Two mutually exclusive timing modes:
- Response-rate mode (
--response-rate-mean): per-worker token bucket controls global throughput - Inter-token mode (
--inter-token-latency): per-token generation time (TPOT) in ms. Inter-SSE-event delay = TPOT × stream_interval
# Non-streaming with response-rate control
python -m inference_endpoint.testing.variable_throughput_server --stats \
--response-rate-mean 1000
# Streaming with TPOT + TTFT
python -m inference_endpoint.testing.variable_throughput_server --stream --stats \
--inter-token-latency 15 --first-chunk-latency 1.5 --stream-interval 10
# With jitter
python -m inference_endpoint.testing.variable_throughput_server --stream --stats \
--response-rate-mean 50 --response-rate-spread 0.2 \
--first-chunk-latency 0.5 --first-chunk-spread 0.2| Flag | Default | Description |
|---|---|---|
--output-len-mean |
1000 | Mean output length (chars) |
--output-len-spread |
0.3 | CoV for output length (lognormal) |
--response-rate-mean |
0 | Global throughput (resp/sec).
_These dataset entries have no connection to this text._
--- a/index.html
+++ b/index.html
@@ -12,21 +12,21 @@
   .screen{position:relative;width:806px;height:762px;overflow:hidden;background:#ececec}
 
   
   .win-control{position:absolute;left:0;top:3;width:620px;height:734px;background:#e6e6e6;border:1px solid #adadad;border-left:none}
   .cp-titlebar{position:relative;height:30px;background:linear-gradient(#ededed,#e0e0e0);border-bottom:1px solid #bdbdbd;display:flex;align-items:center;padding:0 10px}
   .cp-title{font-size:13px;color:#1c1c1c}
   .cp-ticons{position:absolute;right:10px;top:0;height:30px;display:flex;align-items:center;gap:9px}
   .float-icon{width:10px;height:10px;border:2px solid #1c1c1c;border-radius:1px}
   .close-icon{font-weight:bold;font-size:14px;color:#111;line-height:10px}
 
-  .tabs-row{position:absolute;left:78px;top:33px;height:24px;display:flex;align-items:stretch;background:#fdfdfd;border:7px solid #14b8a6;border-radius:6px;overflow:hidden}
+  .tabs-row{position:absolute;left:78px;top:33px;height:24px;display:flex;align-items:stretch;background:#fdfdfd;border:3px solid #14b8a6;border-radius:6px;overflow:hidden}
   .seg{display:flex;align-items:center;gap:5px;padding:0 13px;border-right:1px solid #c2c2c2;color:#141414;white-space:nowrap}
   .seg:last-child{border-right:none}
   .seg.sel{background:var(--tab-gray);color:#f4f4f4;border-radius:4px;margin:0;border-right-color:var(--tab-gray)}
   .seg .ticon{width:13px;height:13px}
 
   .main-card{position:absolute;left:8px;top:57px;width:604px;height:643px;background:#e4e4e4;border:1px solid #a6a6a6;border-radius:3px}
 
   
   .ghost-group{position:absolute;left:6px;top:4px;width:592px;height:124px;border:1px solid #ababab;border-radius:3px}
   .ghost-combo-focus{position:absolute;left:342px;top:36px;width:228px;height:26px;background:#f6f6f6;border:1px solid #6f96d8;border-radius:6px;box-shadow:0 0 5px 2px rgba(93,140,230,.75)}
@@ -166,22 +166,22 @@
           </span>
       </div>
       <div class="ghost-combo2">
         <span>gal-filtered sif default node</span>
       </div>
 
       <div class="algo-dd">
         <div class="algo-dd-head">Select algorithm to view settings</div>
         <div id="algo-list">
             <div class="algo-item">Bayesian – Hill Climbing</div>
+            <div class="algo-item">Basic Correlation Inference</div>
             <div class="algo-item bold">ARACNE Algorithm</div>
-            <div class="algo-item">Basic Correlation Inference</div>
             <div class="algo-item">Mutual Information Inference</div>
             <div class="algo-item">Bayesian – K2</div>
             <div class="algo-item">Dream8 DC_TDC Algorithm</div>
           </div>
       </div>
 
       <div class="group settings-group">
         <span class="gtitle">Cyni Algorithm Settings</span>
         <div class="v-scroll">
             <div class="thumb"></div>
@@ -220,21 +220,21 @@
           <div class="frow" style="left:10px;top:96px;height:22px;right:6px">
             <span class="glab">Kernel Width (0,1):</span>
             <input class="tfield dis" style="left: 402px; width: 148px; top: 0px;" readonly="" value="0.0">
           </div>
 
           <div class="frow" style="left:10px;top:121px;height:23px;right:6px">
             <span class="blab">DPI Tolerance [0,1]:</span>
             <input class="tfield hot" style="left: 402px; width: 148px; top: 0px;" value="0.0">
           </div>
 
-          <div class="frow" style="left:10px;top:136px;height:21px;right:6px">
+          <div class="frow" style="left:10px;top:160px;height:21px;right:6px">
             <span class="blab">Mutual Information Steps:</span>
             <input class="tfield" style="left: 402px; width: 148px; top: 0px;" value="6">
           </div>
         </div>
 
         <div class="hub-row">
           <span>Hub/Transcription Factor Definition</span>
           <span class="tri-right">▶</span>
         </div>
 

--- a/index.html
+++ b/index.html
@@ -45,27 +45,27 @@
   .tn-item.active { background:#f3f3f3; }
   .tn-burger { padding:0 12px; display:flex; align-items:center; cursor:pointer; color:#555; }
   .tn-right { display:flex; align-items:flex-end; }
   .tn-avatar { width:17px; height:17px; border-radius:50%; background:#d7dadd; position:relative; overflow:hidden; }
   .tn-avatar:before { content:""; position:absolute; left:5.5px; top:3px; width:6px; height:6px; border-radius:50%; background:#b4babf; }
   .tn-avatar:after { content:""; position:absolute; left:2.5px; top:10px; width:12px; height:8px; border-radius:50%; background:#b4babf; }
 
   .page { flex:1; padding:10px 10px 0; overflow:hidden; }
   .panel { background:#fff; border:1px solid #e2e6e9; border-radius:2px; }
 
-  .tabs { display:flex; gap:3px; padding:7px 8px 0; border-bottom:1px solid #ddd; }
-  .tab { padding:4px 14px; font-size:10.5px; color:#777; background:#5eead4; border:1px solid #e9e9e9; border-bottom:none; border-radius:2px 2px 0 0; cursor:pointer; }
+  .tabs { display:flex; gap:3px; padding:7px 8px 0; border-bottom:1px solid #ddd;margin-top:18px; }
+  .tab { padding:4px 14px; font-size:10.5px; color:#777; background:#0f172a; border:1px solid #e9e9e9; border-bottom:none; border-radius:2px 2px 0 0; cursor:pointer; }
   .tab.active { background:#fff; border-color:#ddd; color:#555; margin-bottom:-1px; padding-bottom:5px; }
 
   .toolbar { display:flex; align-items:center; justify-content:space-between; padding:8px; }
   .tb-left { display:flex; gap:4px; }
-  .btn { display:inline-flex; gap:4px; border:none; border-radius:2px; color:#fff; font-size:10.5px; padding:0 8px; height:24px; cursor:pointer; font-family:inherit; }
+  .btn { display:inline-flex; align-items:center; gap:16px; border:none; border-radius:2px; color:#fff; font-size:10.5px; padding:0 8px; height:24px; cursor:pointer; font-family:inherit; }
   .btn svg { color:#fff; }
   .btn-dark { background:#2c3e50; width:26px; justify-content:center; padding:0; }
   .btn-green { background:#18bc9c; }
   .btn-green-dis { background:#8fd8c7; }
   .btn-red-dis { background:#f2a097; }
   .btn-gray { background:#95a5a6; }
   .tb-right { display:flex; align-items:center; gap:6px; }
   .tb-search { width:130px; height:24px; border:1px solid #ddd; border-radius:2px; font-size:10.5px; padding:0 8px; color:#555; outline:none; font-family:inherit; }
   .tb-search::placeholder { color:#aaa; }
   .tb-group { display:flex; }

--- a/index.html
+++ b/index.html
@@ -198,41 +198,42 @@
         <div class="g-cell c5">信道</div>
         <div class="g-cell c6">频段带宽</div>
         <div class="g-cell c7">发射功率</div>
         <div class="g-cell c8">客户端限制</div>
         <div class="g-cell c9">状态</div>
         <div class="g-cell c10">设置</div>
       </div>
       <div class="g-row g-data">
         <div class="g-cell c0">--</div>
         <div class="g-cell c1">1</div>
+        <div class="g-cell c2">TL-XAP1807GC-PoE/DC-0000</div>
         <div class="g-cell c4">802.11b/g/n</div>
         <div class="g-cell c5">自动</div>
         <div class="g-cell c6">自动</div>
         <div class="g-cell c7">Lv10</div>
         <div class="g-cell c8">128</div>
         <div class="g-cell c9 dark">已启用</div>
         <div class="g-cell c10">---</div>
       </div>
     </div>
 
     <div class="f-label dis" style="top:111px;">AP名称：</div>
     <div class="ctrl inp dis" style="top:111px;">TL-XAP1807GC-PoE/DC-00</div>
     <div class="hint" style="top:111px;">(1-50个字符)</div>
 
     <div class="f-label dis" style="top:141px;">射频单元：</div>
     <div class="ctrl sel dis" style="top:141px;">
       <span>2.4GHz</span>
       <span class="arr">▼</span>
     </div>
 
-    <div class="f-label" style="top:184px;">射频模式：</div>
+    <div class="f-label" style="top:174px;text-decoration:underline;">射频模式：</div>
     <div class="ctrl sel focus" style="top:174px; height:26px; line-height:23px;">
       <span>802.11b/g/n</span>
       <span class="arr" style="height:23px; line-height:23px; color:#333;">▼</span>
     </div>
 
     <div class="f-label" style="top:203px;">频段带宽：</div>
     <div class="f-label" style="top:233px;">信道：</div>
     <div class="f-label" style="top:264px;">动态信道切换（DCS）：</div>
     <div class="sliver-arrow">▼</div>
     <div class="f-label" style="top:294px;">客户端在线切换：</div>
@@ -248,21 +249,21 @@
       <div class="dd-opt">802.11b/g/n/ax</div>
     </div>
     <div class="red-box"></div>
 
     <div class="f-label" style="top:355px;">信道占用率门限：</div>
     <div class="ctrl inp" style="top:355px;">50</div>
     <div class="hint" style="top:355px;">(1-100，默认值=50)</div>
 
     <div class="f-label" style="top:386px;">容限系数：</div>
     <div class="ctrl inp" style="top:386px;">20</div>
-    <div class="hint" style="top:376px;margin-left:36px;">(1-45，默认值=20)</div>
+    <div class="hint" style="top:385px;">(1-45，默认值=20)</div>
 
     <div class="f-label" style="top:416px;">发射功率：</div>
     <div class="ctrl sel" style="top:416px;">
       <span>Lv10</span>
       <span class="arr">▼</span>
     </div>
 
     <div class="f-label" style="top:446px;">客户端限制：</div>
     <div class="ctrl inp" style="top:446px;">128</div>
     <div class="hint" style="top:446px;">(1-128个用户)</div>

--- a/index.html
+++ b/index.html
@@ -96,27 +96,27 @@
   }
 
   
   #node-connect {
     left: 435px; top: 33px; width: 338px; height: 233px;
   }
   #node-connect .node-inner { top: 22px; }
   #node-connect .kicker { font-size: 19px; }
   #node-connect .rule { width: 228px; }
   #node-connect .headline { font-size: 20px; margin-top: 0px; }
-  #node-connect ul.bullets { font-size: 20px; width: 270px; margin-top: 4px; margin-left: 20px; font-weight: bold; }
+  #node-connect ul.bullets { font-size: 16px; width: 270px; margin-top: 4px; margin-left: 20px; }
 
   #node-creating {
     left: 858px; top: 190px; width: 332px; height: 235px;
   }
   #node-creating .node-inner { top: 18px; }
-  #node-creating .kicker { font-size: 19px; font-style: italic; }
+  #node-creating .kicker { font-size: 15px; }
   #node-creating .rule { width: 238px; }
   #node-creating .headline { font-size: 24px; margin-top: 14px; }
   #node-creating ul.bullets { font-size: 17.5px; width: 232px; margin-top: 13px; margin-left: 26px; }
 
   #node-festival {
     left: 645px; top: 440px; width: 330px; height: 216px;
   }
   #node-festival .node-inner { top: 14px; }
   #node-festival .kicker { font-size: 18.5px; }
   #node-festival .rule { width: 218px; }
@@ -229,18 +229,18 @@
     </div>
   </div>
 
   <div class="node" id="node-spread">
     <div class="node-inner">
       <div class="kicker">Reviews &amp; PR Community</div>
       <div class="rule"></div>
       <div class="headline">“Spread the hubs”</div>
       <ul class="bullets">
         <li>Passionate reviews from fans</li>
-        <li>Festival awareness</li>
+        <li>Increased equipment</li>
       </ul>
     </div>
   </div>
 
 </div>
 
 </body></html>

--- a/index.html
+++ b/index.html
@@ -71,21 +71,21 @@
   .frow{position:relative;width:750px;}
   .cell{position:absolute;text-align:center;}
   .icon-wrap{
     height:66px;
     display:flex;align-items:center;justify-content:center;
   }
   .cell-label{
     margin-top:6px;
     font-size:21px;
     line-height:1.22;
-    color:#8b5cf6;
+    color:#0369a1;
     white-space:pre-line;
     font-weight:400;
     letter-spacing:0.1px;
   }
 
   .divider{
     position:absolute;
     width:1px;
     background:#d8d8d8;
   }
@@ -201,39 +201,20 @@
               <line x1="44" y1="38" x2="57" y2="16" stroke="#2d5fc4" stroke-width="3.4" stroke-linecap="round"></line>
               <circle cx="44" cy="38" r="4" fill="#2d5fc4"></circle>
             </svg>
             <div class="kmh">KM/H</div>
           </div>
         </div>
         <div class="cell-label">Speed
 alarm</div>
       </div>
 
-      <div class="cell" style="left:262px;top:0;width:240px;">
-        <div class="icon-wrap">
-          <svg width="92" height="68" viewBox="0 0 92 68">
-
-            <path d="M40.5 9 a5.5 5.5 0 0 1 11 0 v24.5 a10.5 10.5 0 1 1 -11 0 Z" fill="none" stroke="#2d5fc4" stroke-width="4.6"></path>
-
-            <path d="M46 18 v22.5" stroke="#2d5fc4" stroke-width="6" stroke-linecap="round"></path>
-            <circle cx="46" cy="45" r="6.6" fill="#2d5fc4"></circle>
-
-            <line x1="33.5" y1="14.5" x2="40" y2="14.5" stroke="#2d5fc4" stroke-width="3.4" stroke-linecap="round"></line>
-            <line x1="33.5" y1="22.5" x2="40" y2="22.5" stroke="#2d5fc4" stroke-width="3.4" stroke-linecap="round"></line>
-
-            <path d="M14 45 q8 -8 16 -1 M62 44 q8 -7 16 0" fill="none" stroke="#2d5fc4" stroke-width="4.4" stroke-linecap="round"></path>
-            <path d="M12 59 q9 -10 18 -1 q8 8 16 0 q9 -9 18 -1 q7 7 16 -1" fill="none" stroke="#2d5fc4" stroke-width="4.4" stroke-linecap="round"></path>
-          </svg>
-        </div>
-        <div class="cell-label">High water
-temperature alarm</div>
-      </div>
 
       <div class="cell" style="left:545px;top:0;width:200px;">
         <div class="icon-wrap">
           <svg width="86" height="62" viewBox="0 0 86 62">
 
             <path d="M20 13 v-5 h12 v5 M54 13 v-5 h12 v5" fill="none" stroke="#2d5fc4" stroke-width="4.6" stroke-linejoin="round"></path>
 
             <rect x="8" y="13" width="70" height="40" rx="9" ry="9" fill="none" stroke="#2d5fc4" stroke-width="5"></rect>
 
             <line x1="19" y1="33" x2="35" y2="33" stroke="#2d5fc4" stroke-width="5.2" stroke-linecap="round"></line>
Mutually exclusive with --inter-token-latency |
--inter-token-latency |
0 | Per-token delay in ms (TPOT). Mutually exclusive with --response-rate-mean |
--first-chunk-latency |
0 | Mean TTFT in seconds |
--first-chunk-spread |
0.2 | CoV for TTFT |
--stream-interval |
1 | Chars per SSE event |
--max-concurrency |
0 | Max concurrent requests (0 = unlimited) |
--num-workers |
10 | Server worker processes |